Pittsburgh previously passed an ordinance requiring residents to report if they realized their firearms were lost or stolen. The 2008 ordinance is not enforced. It drew unsuccessful lawsuits from the NRA in 2009 and in 2015.
Meanwhile, in 2014, state lawmakers voted to remove legal barriers for groups like the NRA to sue cities like Pittsburgh. Pennsylvania’s Supreme Court deemed the law unconstitutional because it passed as an amendment to an unrelated bill.

“If the elected officials of the commonwealth refuse to take action, local officials have the right to do so,” Frankel said Friday. “In fact, they have the obligation to do so.”

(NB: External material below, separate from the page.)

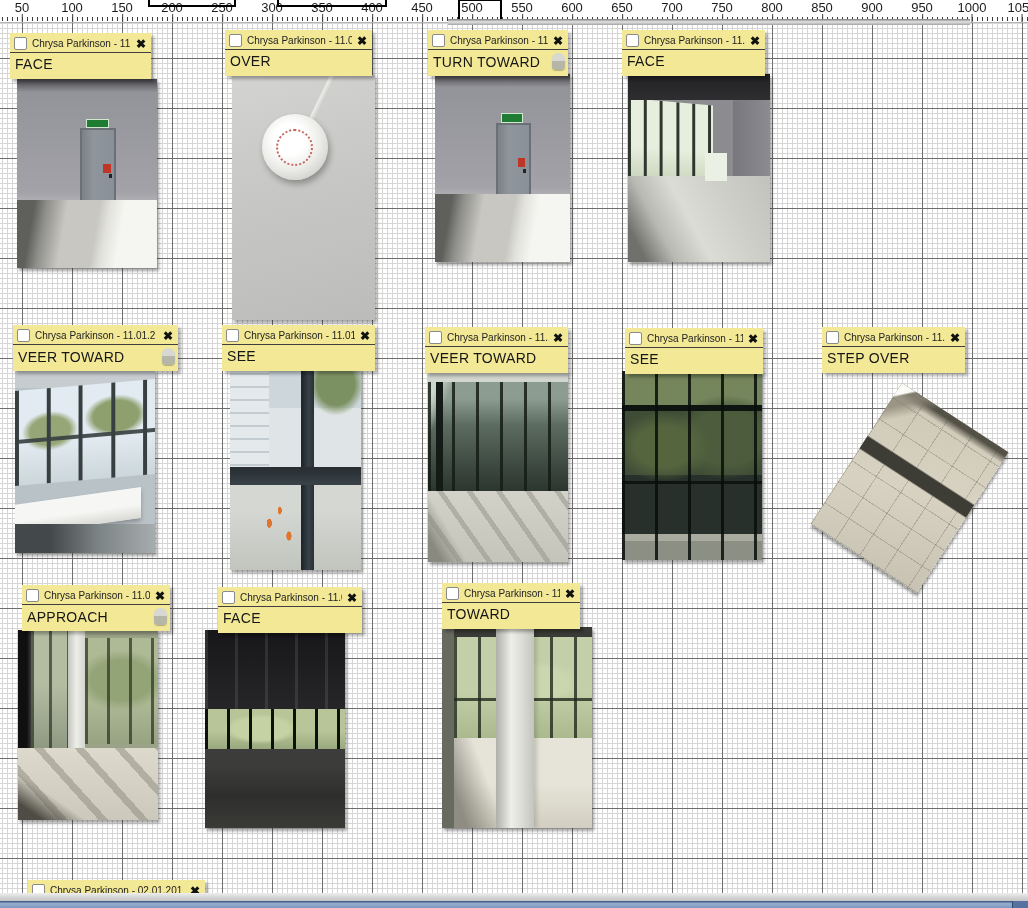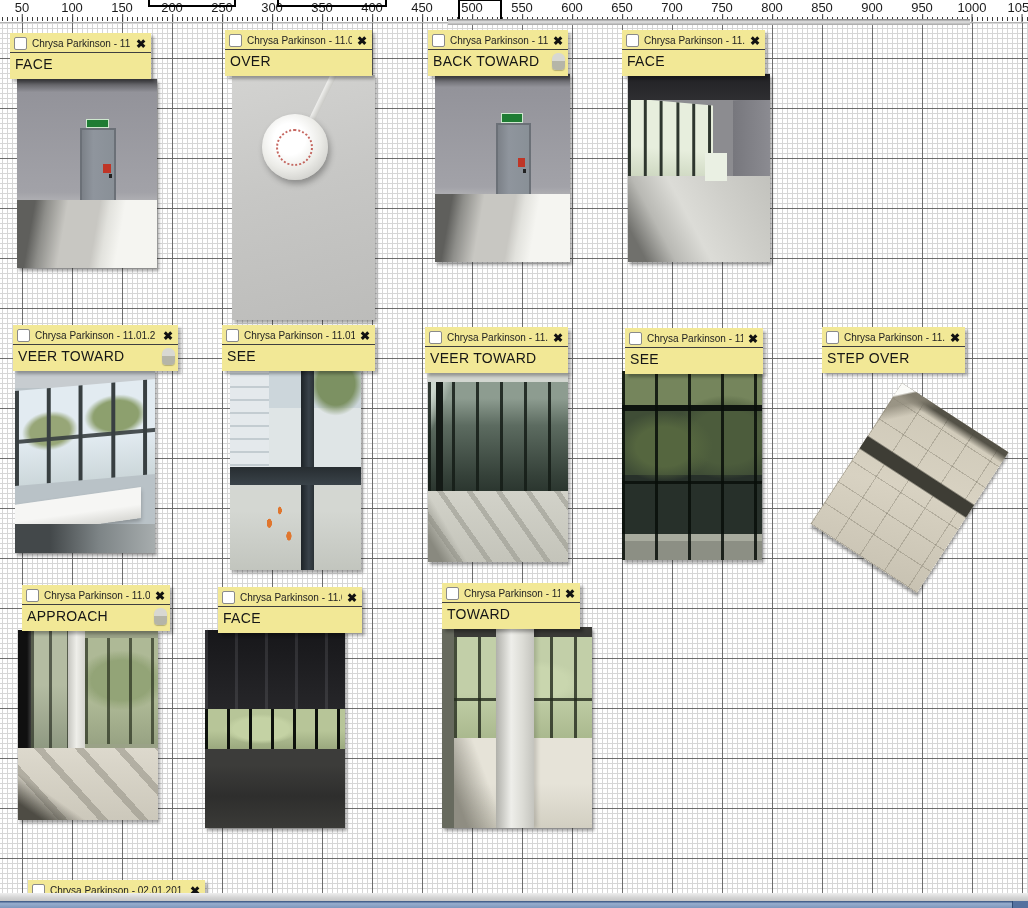"FACE" .hrow2 { align-items: flex-start -> flex-end }
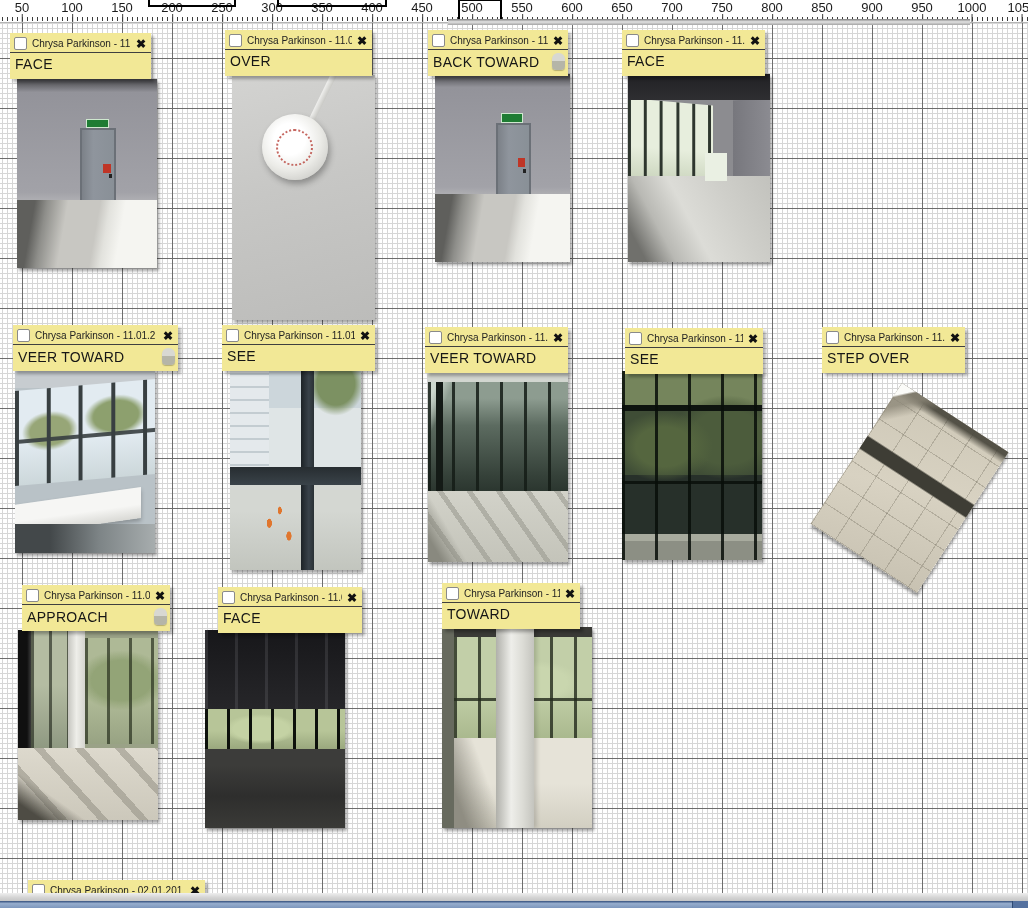"BACK TOWARD" span.lbl { text: BACK -> TURN }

The Legislature this year did pass a law to force quicker surrender of firearms owned by convicted domestic abusers or subjects of protection-from-abuse orders [PFAs]. Frankel called that the sole success of a caucus focused on gun legislation that he helped form after the Columbine shooting.
Earlier this week, Councilmen R. Daniel Lavelle and Rev. Ricky Burgess introduced measures to increase funding for the city’s group violence intervention initiative, raise $1 million in funds for violence prevention programming and to create committees for local officials and community members as part of the “STOP the Violence Initiative.”
Several officials Friday acknowledged that the pain of gun violence is common in Pittsburgh, not merely in mass shootings. Those shootings disproportionately impact the city’s black community.
“We know for decades and decades, gun violence on the streets of pittsburgh and other areas across the country has taken far too many of our sons and daughters and our mothers and fathers,” Strassburger said.
In its Thursday posting, the NRA said Pittsburgh is acting against state law and showing a disregard for “the fundamental rights of Pittsburgh citizens.”
Peduto responded Friday by saying the NRA has spent decades arguing that “there is nothing we can do” to lessen “mass homicide and the deaths that are occurring on a daily basis” across the country. He said he invites debate from the NRA during public comments to city council.
“I will welcome them to walk the streets of the City of Pittsburgh,” Peduto said, “to hear from real Americans about what it is that we want to see done.”
(Updated Jan. 15 with information from District Attorney Stephen Zappala Jr.)